Mi padre nos abandonó, dejando a mi madre con una gran deuda: desde entonces, perdí el derecho a una infancia feliz.

Mi padre nos abandonó, dejando a mi madre con deudas que pesaban como piedras en el bolsillo. Desde entonces, sentí que el derecho a una infancia feliz se evaporaba como niebla sobre la meseta manchega al amanecer.

Tenía diez años, y mi hermano pequeño apenas contaba con tres primaveras, cuando mi padre desapareció de nuestras vidas. Había encontrado una mujer más bella que mi madre, o eso decían las lenguas traviesas en el barrio de Lavapiés. Nos dejó el piso, ese ático modesto que mis padres habían comprado a plazos, hipotecando el futuro con euros que nunca parecían suficientes. Cuando los dos estaban juntos, iba a un colegio decente, participaba en concursos de poesía, entré en un club de ajedrez y jugaba a baloncesto en la plaza de Santa Ana. Pero tras la separación, el mundo dio un vuelco imposible: mi madre tuvo que aceptar dos trabajos para mantenernos a flote.

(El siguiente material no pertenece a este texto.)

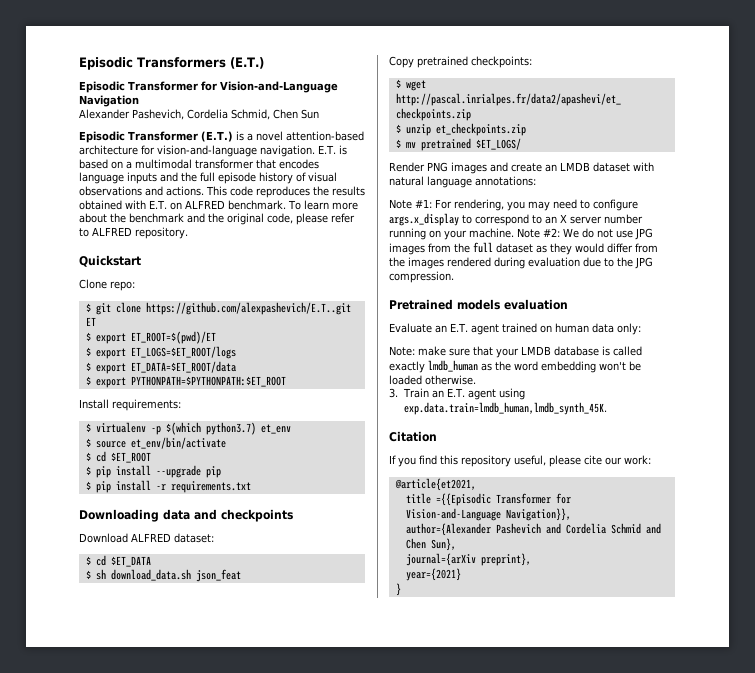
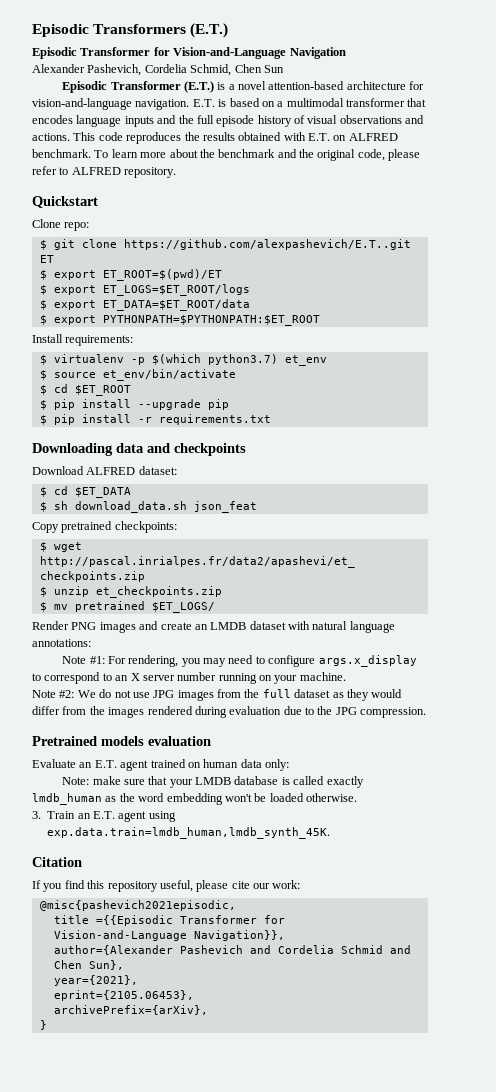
- Note #1: For rendering, you may need to configure args.x_display to correspond to an X server number running on your machine. Note #2: We do not use JPG images from the full dataset as they would differ from the images rendered during evaluation due to the JPG compression.
+ Note #1: For rendering, you may need to configure args.x_display to correspond to an X server number running on your machine.
+ Note #2: We do not use JPG images from the full dataset as they would differ from the images rendered during evaluation due to the JPG compression.
- @article{et2021,
+ @misc{pashevich2021episodic,
- journal={arXiv preprint},
- year={2021}
+ year={2021},
+ eprint={2105.06453},
+ archivePrefix={arXiv},

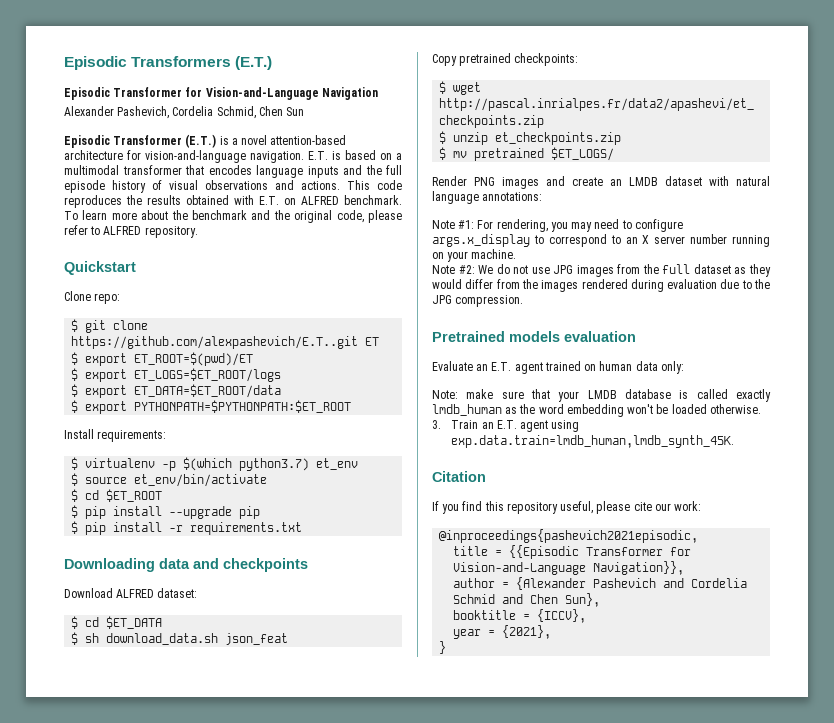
- @misc{pashevich2021episodic,
+ @inproceedings{pashevich2021episodic,
- title ={{Episodic Transformer for Vision-and-Language Navigation}},
+ title = {{Episodic Transformer for Vision-and-Language Navigation}},
- author={Alexander Pashevich and Cordelia Schmid and Chen Sun},
+ author = {Alexander Pashevich and Cordelia Schmid and Chen Sun},
- year={2021},
- eprint={2105.06453},
- archivePrefix={arXiv},
+ booktitle = {ICCV},
+ year = {2021},

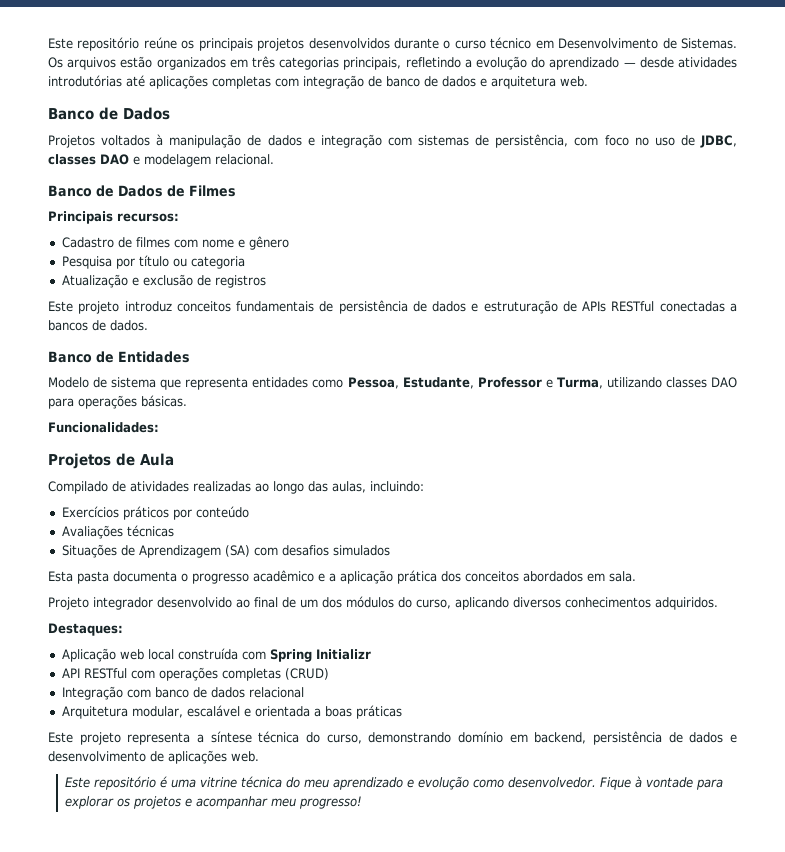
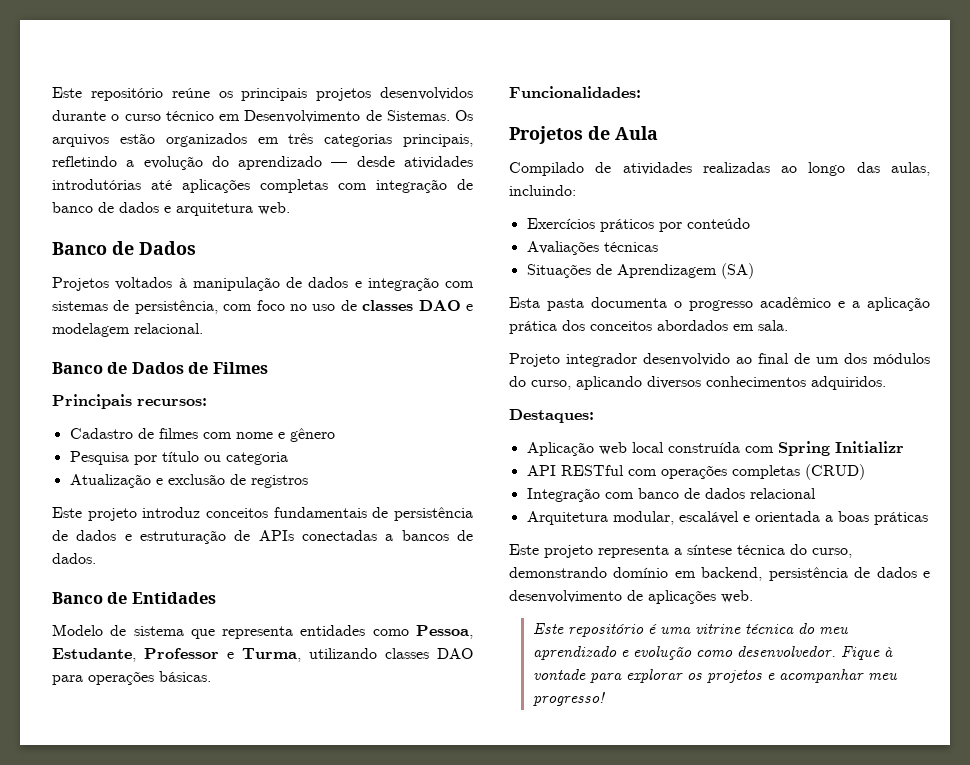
- Projetos voltados à manipulação de dados e integração com sistemas de persistência, com foco no uso de JDBC, classes DAO e modelagem relacional.
+ Projetos voltados à manipulação de dados e integração com sistemas de persistência, com foco no uso de classes DAO e modelagem relacional.
- Este projeto introduz conceitos fundamentais de persistência de dados e estruturação de APIs RESTful conectadas a bancos de dados.
+ Este projeto introduz conceitos fundamentais de persistência de dados e estruturação de APIs conectadas a bancos de dados.
- Situações de Aprendizagem (SA) com desafios simulados
+ Situações de Aprendizagem (SA)

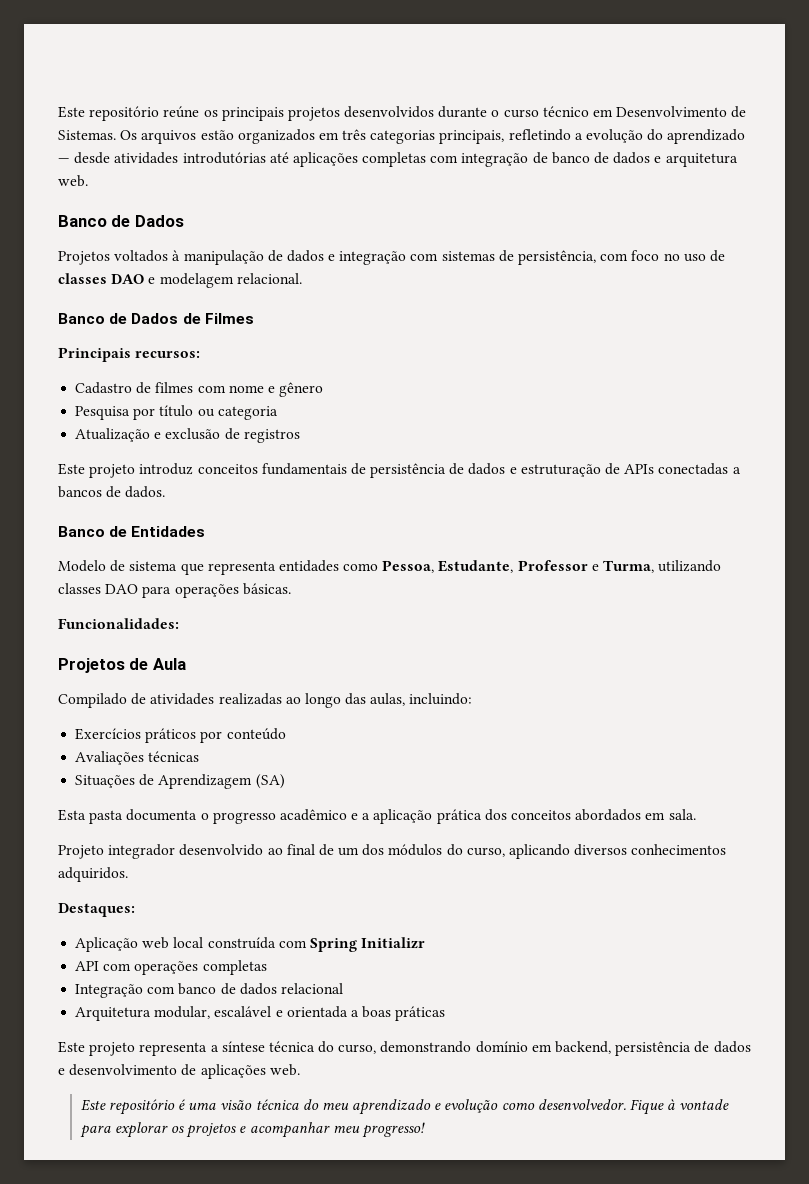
- API RESTful com operações completas (CRUD)
+ API com operações completas
- Este repositório é uma vitrine técnica do meu aprendizado e evolução como desenvolvedor.
+ Este repositório é uma visão técnica do meu aprendizado e evolução como desenvolvedor.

Limpiaba portales a las seis de la mañana y luego corría a cuidar de Doña Manuela, una anciana enferma que vivía con más gatos que recuerdos en Chamberí. Yo cambié mi instituto por otro más cercano, en una calle donde los naranjos florecían sólo de vez en cuando. Dejé el baloncesto porque mamá me dejaba, siempre por obligación, a cargo de mi hermano durante las horas muertas. Todo se volvió gris y extraño, como un cuadro de Dalí.

Terminé el bachillerato, entré en la universidad y después encontré un empleo, uno de esos trabajos en los que pasas desapercibido bajo la luz de neón. Sentía que la parte luminosa de mi infancia se había desvanecido: me la arrancaron como quien pierde una chaqueta en el metro de Gran Vía.

Mi padre, que anhelaba una vida sin ataduras, y mi madre, que me delegaba a mi hermano como si fuera una muñeca rota, convirtieron la infancia en un recuerdo cubierto de polvo. Hace poco, conseguí pagar finalmente toda la hipoteca; a mis veintidós años, decidí empezar a ahorrar para comprar mi propio piso. La vida parecía menos pesada, más fácil de respirar. Pero entonces, como un personaje que regresa en los sueños absurdos, apareció de nuevo mi padre. Estaba cansado y venía reclamando su sitio en la familia, como si nada hubiese pasado. Mamá resplandecía con una luz que no recordaba, como si el sol entrase por las ventanas después de un invierno eterno.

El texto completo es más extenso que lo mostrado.